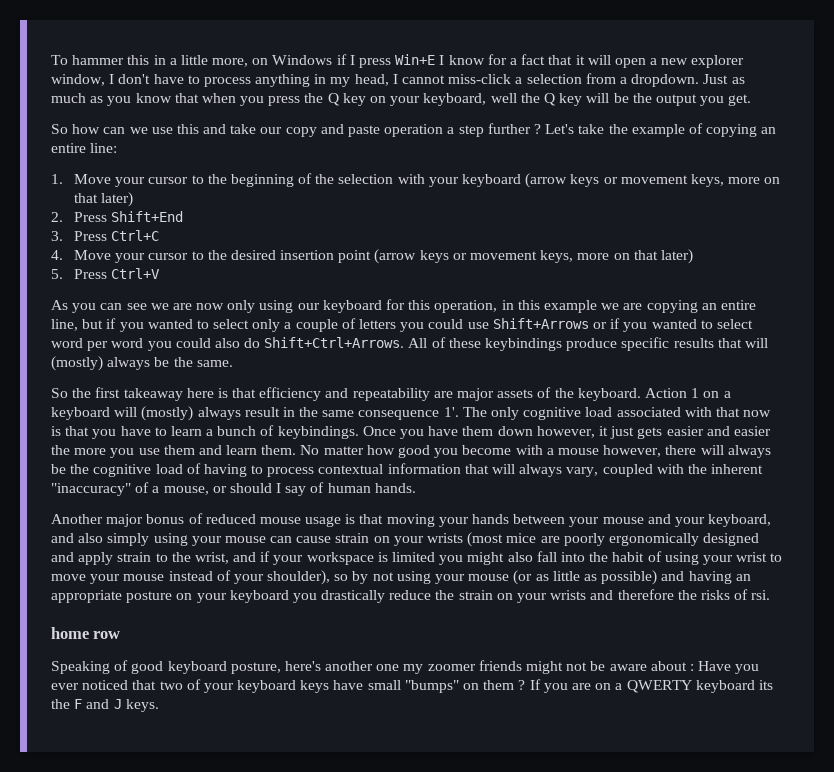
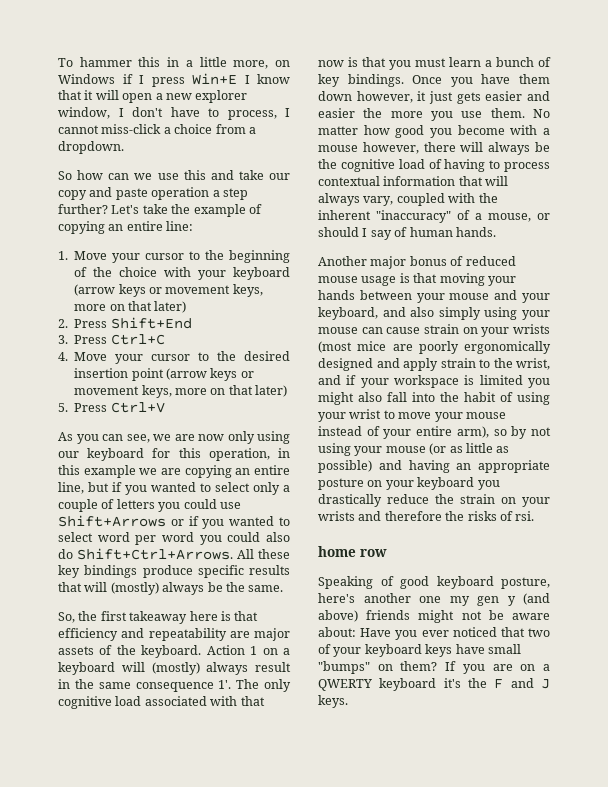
- To hammer this in a little more, on Windows if I press Win+E I know for a fact that it will open a new explorer window, I don't have to process anything in my head, I cannot miss-click a selection from a dropdown. Just as much as you know that when you press the Q key on your keyboard, well the Q key will be the output you get.
+ To hammer this in a little more, on Windows if I press Win+E I know that it will open a new explorer window, I don't have to process, I cannot miss-click a choice from a dropdown.
- So how can we use this and take our copy and paste operation a step further ?
+ So how can we use this and take our copy and paste operation a step further?
- 1. Move your cursor to the beginning of the selection with your keyboard (arrow keys or movement keys, more on that later)
+ 1. Move your cursor to the beginning of the choice with your keyboard (arrow keys or movement keys, more on that later)
- As you can see we are now only using our keyboard for this operation, in this example we are copying an entire line, but if you wanted to select only a couple of letters you could use Shift+Arrows or if you wanted to select word per word you could also do Shift+Ctrl+Arrows.
+ As you can see, we are now only using our keyboard for this operation, in this example we are copying an entire line, but if you wanted to select only a couple of letters you could use Shift+Arrows or if you wanted to select word per word you could also do Shift+Ctrl+Arrows.
- All of these keybindings produce specific results that will (mostly) always be the same.
+ All these key bindings produce specific results that will (mostly) always be the same.
- So the first takeaway here is that efficiency and repeatability are major assets of the keyboard.
+ So, the first takeaway here is that efficiency and repeatability are major assets of the keyboard.
- The only cognitive load associated with that now is that you have to learn a bunch of keybindings.
+ The only cognitive load associated with that now is that you must learn a bunch of key bindings.
- Once you have them down however, it just gets easier and easier the more you use them and learn them.
+ Once you have them down however, it just gets easier and easier the more you use them.
- Another major bonus of reduced mouse usage is that moving your hands between your mouse and your keyboard, and also simply using your mouse can cause strain on your wrists (most mice are poorly ergonomically designed and apply strain to the wrist, and if your workspace is limited you might also fall into the habit of using your wrist to move your mouse instead of your shoulder), so by not using your mouse (or as little as possible) and having an appropriate posture on your keyboard you drastically reduce the strain on your wrists and therefore the risks of rsi.
+ Another major bonus of reduced mouse usage is that moving your hands between your mouse and your keyboard, and also simply using your mouse can cause strain on your wrists (most mice are poorly ergonomically designed and apply strain to the wrist, and if your workspace is limited you might also fall into the habit of using your wrist to move your mouse instead of your entire arm), so by not using your mouse (or as little as possible) and having an appropriate posture on your keyboard you drastically reduce the strain on your wrists and therefore the risks of rsi.
- Speaking of good keyboard posture, here's another one my zoomer friends might not be aware about : Have you ever noticed that two of your keyboard keys have small "bumps" on them ?
+ Speaking of good keyboard posture, here's another one my gen y (and above) friends might not be aware about: Have you ever noticed that two of your keyboard keys have small "bumps" on them?
- If you are on a QWERTY keyboard its the F and J keys.
+ If you are on a QWERTY keyboard it's the F and J keys.

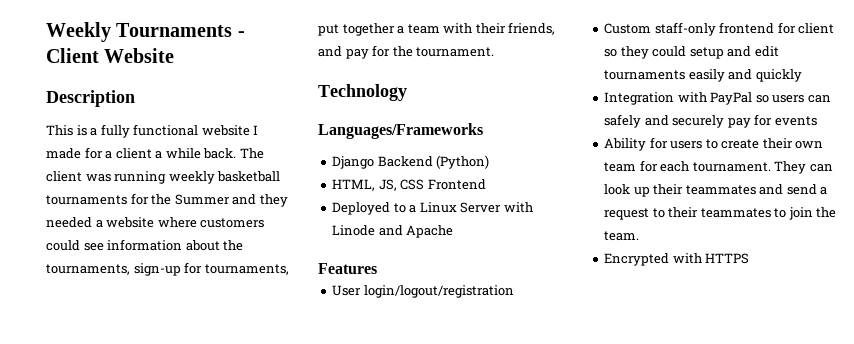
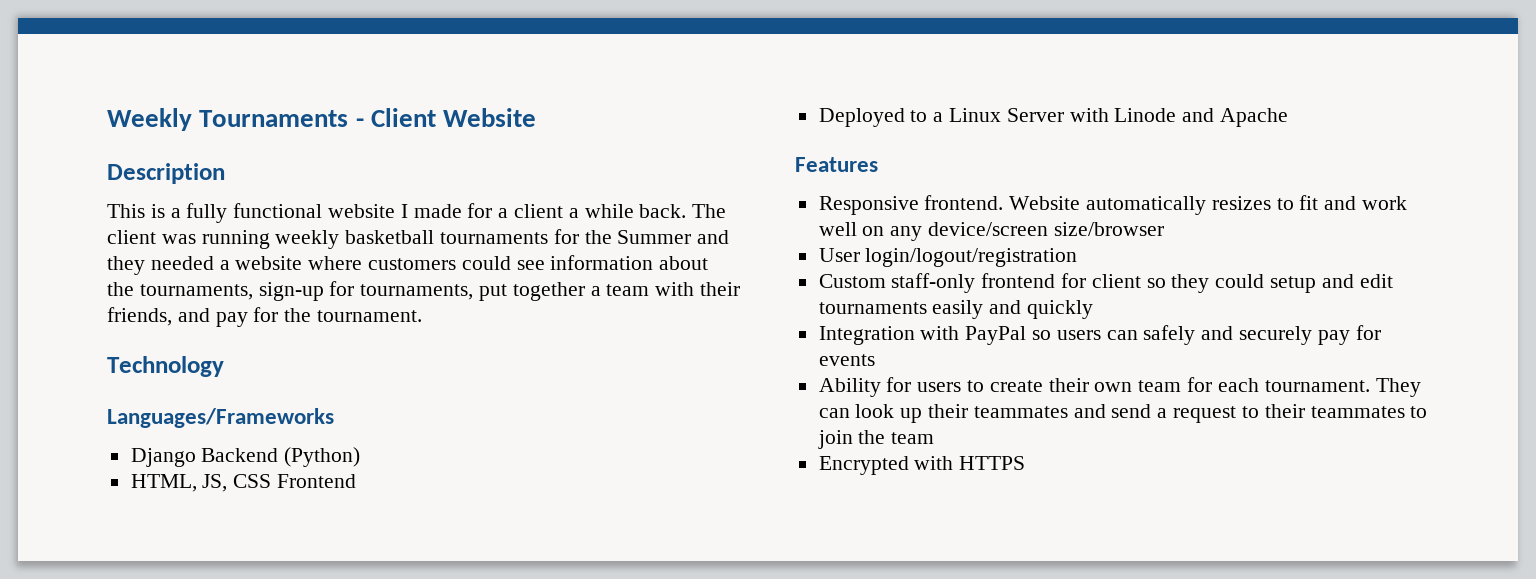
+ Responsive frontend. Website automatically resizes to fit and work well on any device/screen size/browser
- They can look up their teammates and send a request to their teammates to join the team.
+ They can look up their teammates and send a request to their teammates to join the team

Exercise details - Return every line of the listing exactly, leaving its pictures behind.

Written answer -
- To hammer this in a little more, on Windows if I press Win+E I know for a fact that it will open a new explorer window, I don't have to process anything in my head, I cannot miss-click a selection from a dropdown. Just as much as you know that when you press the Q key on your keyboard, well the Q key will be the output you get.
+ To hammer this in a little more, on Windows if I press Win+E I know that it will open a new explorer window, I don't have to process, I cannot miss-click a choice from a dropdown.
- So how can we use this and take our copy and paste operation a step further ?
+ So how can we use this and take our copy and paste operation a step further?
- 1. Move your cursor to the beginning of the selection with your keyboard (arrow keys or movement keys, more on that later)
+ 1. Move your cursor to the beginning of the choice with your keyboard (arrow keys or movement keys, more on that later)
- As you can see we are now only using our keyboard for this operation, in this example we are copying an entire line, but if you wanted to select only a couple of letters you could use Shift+Arrows or if you wanted to select word per word you could also do Shift+Ctrl+Arrows.
+ As you can see, we are now only using our keyboard for this operation, in this example we are copying an entire line, but if you wanted to select only a couple of letters you could use Shift+Arrows or if you wanted to select word per word you could also do Shift+Ctrl+Arrows.
- All of these keybindings produce specific results that will (mostly) always be the same.
+ All these key bindings produce specific results that will (mostly) always be the same.
- So the first takeaway here is that efficiency and repeatability are major assets of the keyboard.
+ So, the first takeaway here is that efficiency and repeatability are major assets of the keyboard.
- The only cognitive load associated with that now is that you have to learn a bunch of keybindings.
+ The only cognitive load associated with that now is that you must learn a bunch of key bindings.
- Once you have them down however, it just gets easier and easier the more you use them and learn them.
+ Once you have them down however, it just gets easier and easier the more you use them.
- Another major bonus of reduced mouse usage is that moving your hands between your mouse and your keyboard, and also simply using your mouse can cause strain on your wrists (most mice are poorly ergonomically designed and apply strain to the wrist, and if your workspace is limited you might also fall into the habit of using your wrist to move your mouse instead of your shoulder), so by not using your mouse (or as little as possible) and having an appropriate posture on your keyboard you drastically reduce the strain on your wrists and therefore the risks of rsi.
+ Another major bonus of reduced mouse usage is that moving your hands between your mouse and your keyboard, and also simply using your mouse can cause strain on your wrists (most mice are poorly ergonomically designed and apply strain to the wrist, and if your workspace is limited you might also fall into the habit of using your wrist to move your mouse instead of your entire arm), so by not using your mouse (or as little as possible) and having an appropriate posture on your keyboard you drastically reduce the strain on your wrists and therefore the risks of rsi.
- Speaking of good keyboard posture, here's another one my zoomer friends might not be aware about : Have you ever noticed that two of your keyboard keys have small "bumps" on them ?
+ Speaking of good keyboard posture, here's another one my gen y (and above) friends might not be aware about: Have you ever noticed that two of your keyboard keys have small "bumps" on them?
- If you are on a QWERTY keyboard its the F and J keys.
+ If you are on a QWERTY keyboard it's the F and J keys.

+ Responsive frontend. Website automatically resizes to fit and work well on any device/screen size/browser
- They can look up their teammates and send a request to their teammates to join the team.
+ They can look up their teammates and send a request to their teammates to join the team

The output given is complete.